34 Views Asked by At

Ι have been trying to test windowAll operation in apache flink with window type TumblingProcessingTimeWindows but when I try to retrieve the results from sink, they are always 0. Using TumblingProcessingTimeWindows is mandatory and part of the spec, so I cannot use a window triggered by events. Specifically I have the following flow:

public void executeStream() {

  var stream = env.addSource(convertToSourceFunction)
              .returns(new TypeHint<SomeObject>() {})
              .windowAll(some window of type TumblingProcessingTimeWindows)
              .process(a class of type ProcessAllWindowFunction<SomeObject, ListOfObjects, TimeWindow> );
              .addSink(myKafkaSink);
      env.execute();
}

When trying to test the code above I create the following resources:

    private FromElementsFunction<SomeObject> convertToSourceFunction(SomeObject element) {
        def hint = new TypeHint<SomeObject>(){}
        return new FromElementsFunction<>(hint.typeInfo.createSerializer(env.getConfig()), element)
    }
class MyKafkaSink implements SinkFunction<ListOfObjects> {
    static def values = []

    @Override
    void invoke(ListOfObjects value, Context context) throws Exception {
        values << value
    }
}

When trying to compare and validate that I have exactly one element in the sink, I get false in the following check:

MyKafkaSink.values.size == 1 //real value is 0

Of course if I don't use window functions, everything works as expected. What is the proper way to test a case like this? I am using Spock to test Java code.

2

There are 2 best solutions below

0
David Anderson On

Your test job almost certainly runs to completion before the window has a chance to fire. Testing applications that rely on processing time can be challenging, because Flink will not wait for processing time timers to fire before exiting.

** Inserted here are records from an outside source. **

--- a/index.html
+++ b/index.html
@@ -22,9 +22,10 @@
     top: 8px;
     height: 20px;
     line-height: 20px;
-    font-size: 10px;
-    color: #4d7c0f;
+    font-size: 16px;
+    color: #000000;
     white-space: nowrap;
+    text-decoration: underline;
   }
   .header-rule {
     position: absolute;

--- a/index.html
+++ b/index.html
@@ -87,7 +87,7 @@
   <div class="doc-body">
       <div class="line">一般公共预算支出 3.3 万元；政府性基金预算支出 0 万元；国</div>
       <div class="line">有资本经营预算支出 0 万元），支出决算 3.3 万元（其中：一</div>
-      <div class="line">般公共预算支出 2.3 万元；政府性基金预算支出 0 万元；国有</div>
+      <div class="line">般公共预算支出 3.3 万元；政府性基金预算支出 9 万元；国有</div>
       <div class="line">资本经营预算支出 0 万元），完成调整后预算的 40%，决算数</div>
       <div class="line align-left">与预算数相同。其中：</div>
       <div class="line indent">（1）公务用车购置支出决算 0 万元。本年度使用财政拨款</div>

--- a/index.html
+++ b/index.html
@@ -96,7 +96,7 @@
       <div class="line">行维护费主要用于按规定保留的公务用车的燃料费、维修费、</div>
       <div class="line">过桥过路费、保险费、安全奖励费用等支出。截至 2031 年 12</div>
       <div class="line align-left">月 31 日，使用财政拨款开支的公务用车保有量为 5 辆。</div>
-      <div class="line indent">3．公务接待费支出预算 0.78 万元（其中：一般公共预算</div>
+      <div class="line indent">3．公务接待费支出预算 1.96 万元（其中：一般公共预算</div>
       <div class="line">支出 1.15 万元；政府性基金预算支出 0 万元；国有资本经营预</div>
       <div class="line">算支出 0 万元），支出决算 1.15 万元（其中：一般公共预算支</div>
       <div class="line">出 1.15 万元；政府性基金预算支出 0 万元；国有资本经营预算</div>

You'll need to either find some way to keep the job from exiting prematurely, and/or artificially advance the time-of-day clock so the window has a chance to fire.

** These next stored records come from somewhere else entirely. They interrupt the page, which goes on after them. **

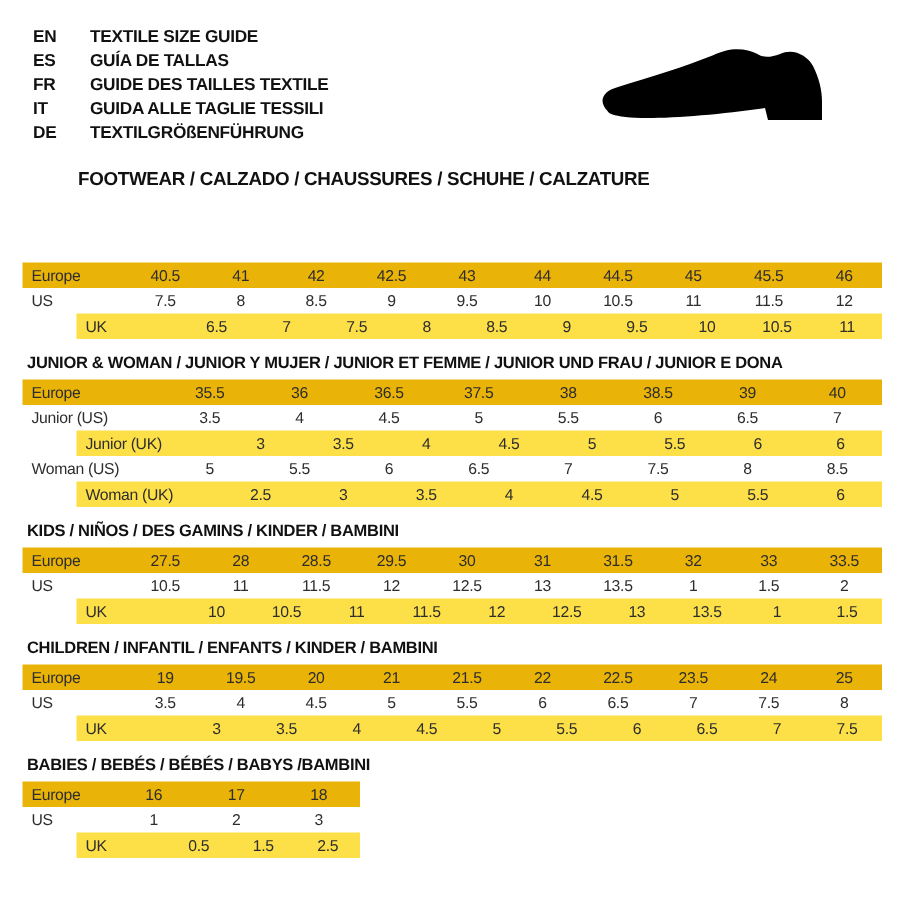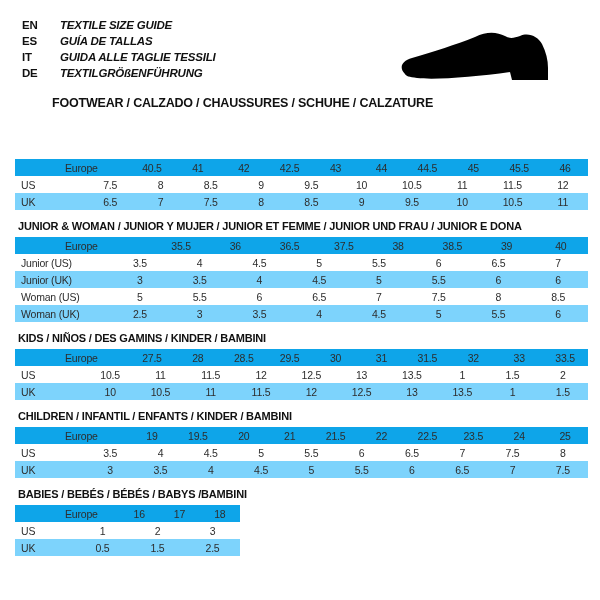--- a/index.html
+++ b/index.html
@@ -27,7 +27,7 @@
     color: #111;
   }
   .lang-code { width: 38px; margin-left: 7px; flex-shrink: 0; }
-  .lang-label { white-space: nowrap; font-style: italic; }
+  .lang-label { white-space: nowrap; }
 
   
   .category {

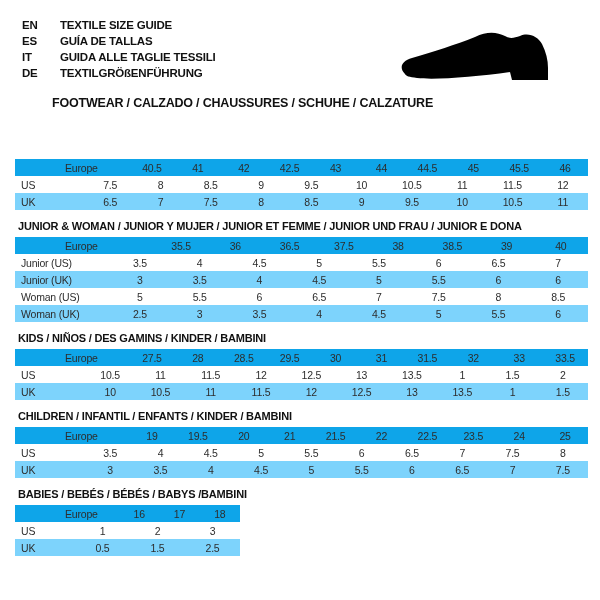--- a/index.html
+++ b/index.html
@@ -93,6 +93,10 @@
       <div class="lang-row">
         <span class="lang-code">ES</span>
         <span class="lang-label">GUÍA DE TALLAS</span>
+      </div>
+      <div class="lang-row">
+        <span class="lang-code">FR</span>
+        <span class="lang-label">GUIDE DES TAILLES TEXTILE</span>
       </div>
       <div class="lang-row">
         <span class="lang-code">IT</span>

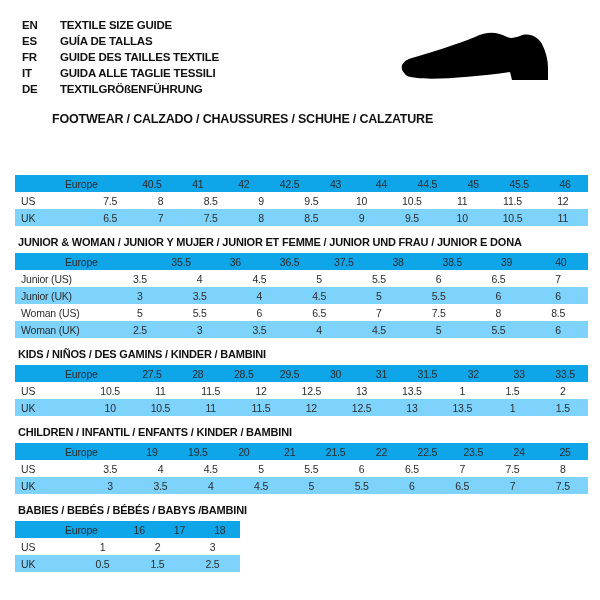--- a/index.html
+++ b/index.html
@@ -73,7 +73,7 @@
     letter-spacing: -0.2px;
     color: #2d2d2d;
   }
-  .size-row.head { background: #0ea5e9; padding-left: 44px; }
+  .size-row.head { background: #eab308; }
   .size-row.alt  { background: #7dd3fc; }
   .row-label { width: 64px; padding-left: 6px; flex-shrink: 0; white-space: nowrap; }
   .size-table.junior .row-label { width: 89px; }

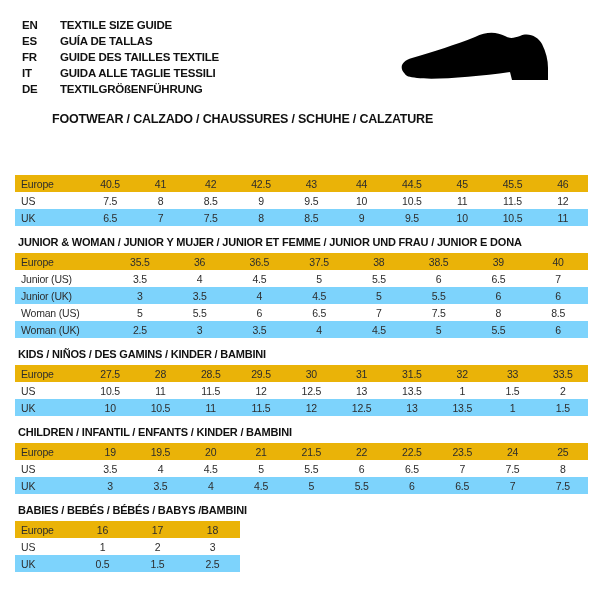--- a/index.html
+++ b/index.html
@@ -74,7 +74,7 @@
     color: #2d2d2d;
   }
   .size-row.head { background: #eab308; }
-  .size-row.alt  { background: #7dd3fc; }
+  .size-row.alt  { background: #fde047; margin-left: 36px; }
   .row-label { width: 64px; padding-left: 6px; flex-shrink: 0; white-space: nowrap; }
   .size-table.junior .row-label { width: 89px; }
   .size-table.babies .row-label { width: 54px; }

For what it's worth, the test harnesses provided by Flink have a setProcessingTime method that handles this, but they only support unit tests of single operators, and not end-to-end integration tests.

0
kkrugler On

For testing something like this, you can (a) use a very short window size, and then (b) use a custom source that will first send out the N test events, and then delay for some amount of time greater than your window size.

This is still not completely deterministic, but it's generally pretty reliable. If you wanted to harden it, you could use an atomic counter that your sink would increment when it received an event, and in your source you'd delay until that counter had reached the target value. You'd still need to run your workflow async, and have a timeout (error case) if it didn't complete soon enough.